**What is being asked**
Exclude the pictures and reproduce exactly the lines that run from the one holding "(404, 207) none" to the end of the entries below.

(Difference listings)
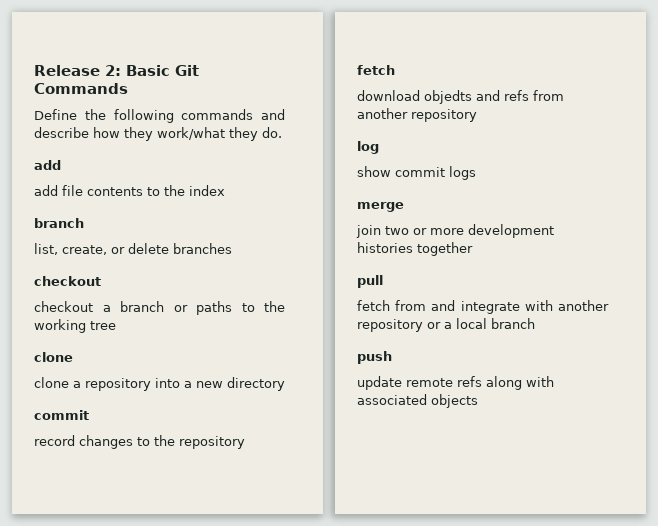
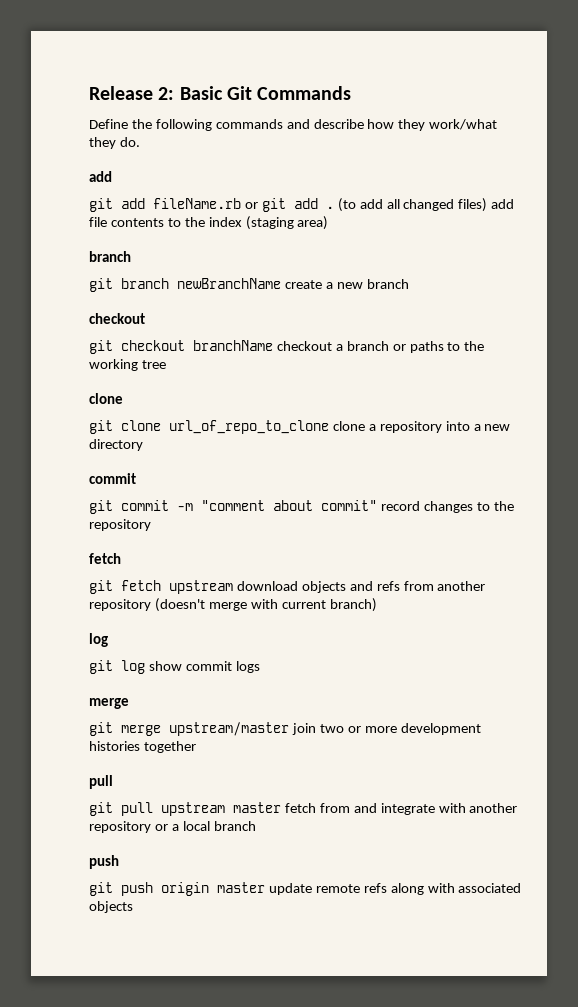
(61, 165) none -> [89,198,488,212] git add fileName.rb or git add . (to add all changed files)
[34,218,84,228] [34,243,232,255] [34,276,101,286] // branch // list, create, or delete branches // checkout // -> [245,216,329,230] [89,251,131,262] [89,278,409,292] [89,313,145,324] [89,340,273,354] (staging area) // branch // git branch newBranchName create a new branch // checkout // git checkout branchName
(73, 357) none -> [89,420,329,434] git clone url_of_repo_to_clone
(89, 415) none -> [89,500,377,514] git commit -m "comment about commit"
[357,90,472,104] download objedts -> [89,580,346,594] git fetch upstream download objects
(477, 115) none -> [154,598,377,612] (doesn't merge with current branch)
(379, 147) none -> [89,660,145,674] git log
(404, 207) none -> [89,722,289,736] git merge upstream/master
(383, 281) none -> [89,802,281,816] git pull upstream master
(392, 357) none -> [89,882,265,896] git push origin master

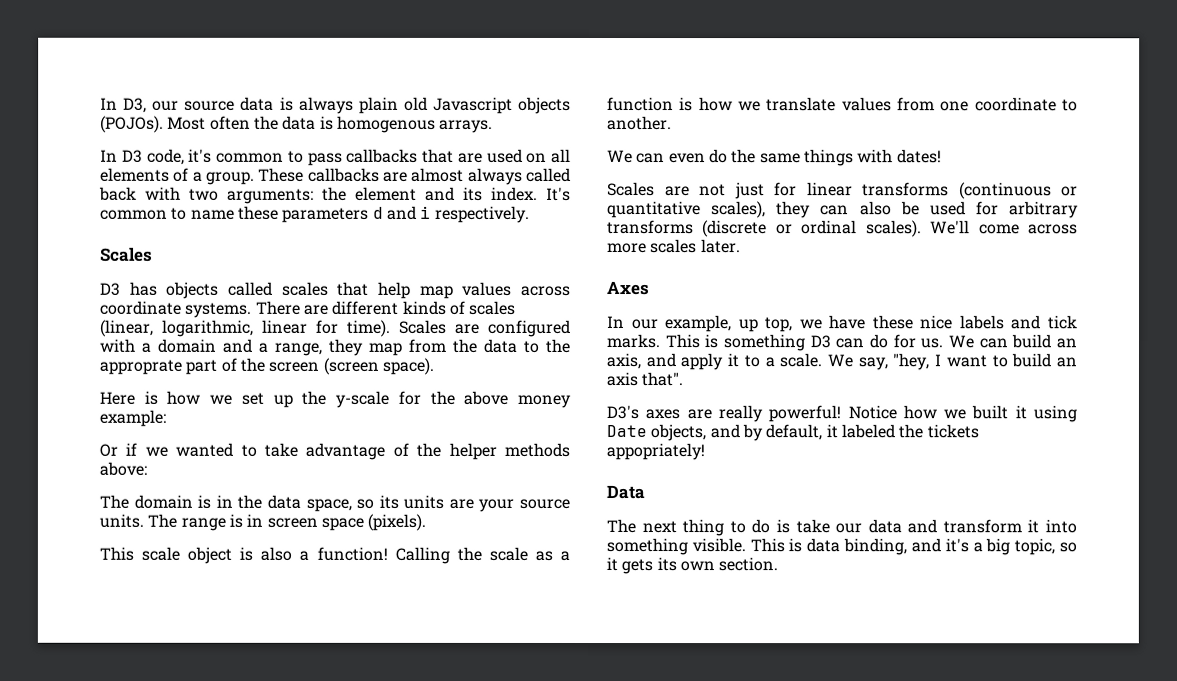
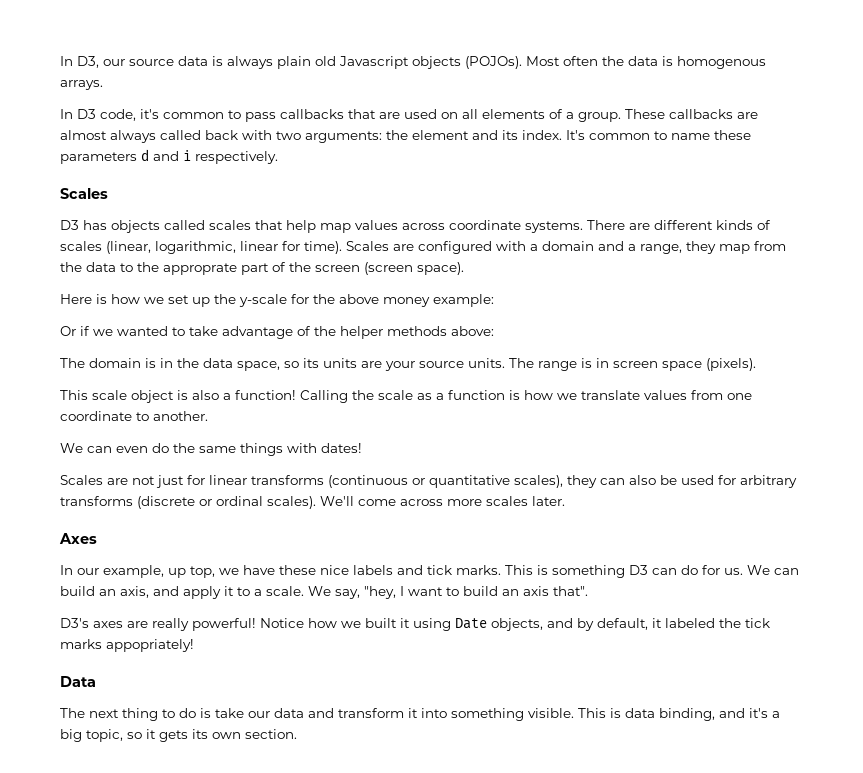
[926,424,979,439] tickets -> [745,618,770,628] [60,639,102,649] tick marks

**Result**
(404, 207) none -> [89,722,289,736] git merge upstream/master
(383, 281) none -> [89,802,281,816] git pull upstream master
(392, 357) none -> [89,882,265,896] git push origin master

[926,424,979,439] tickets -> [745,618,770,628] [60,639,102,649] tick marks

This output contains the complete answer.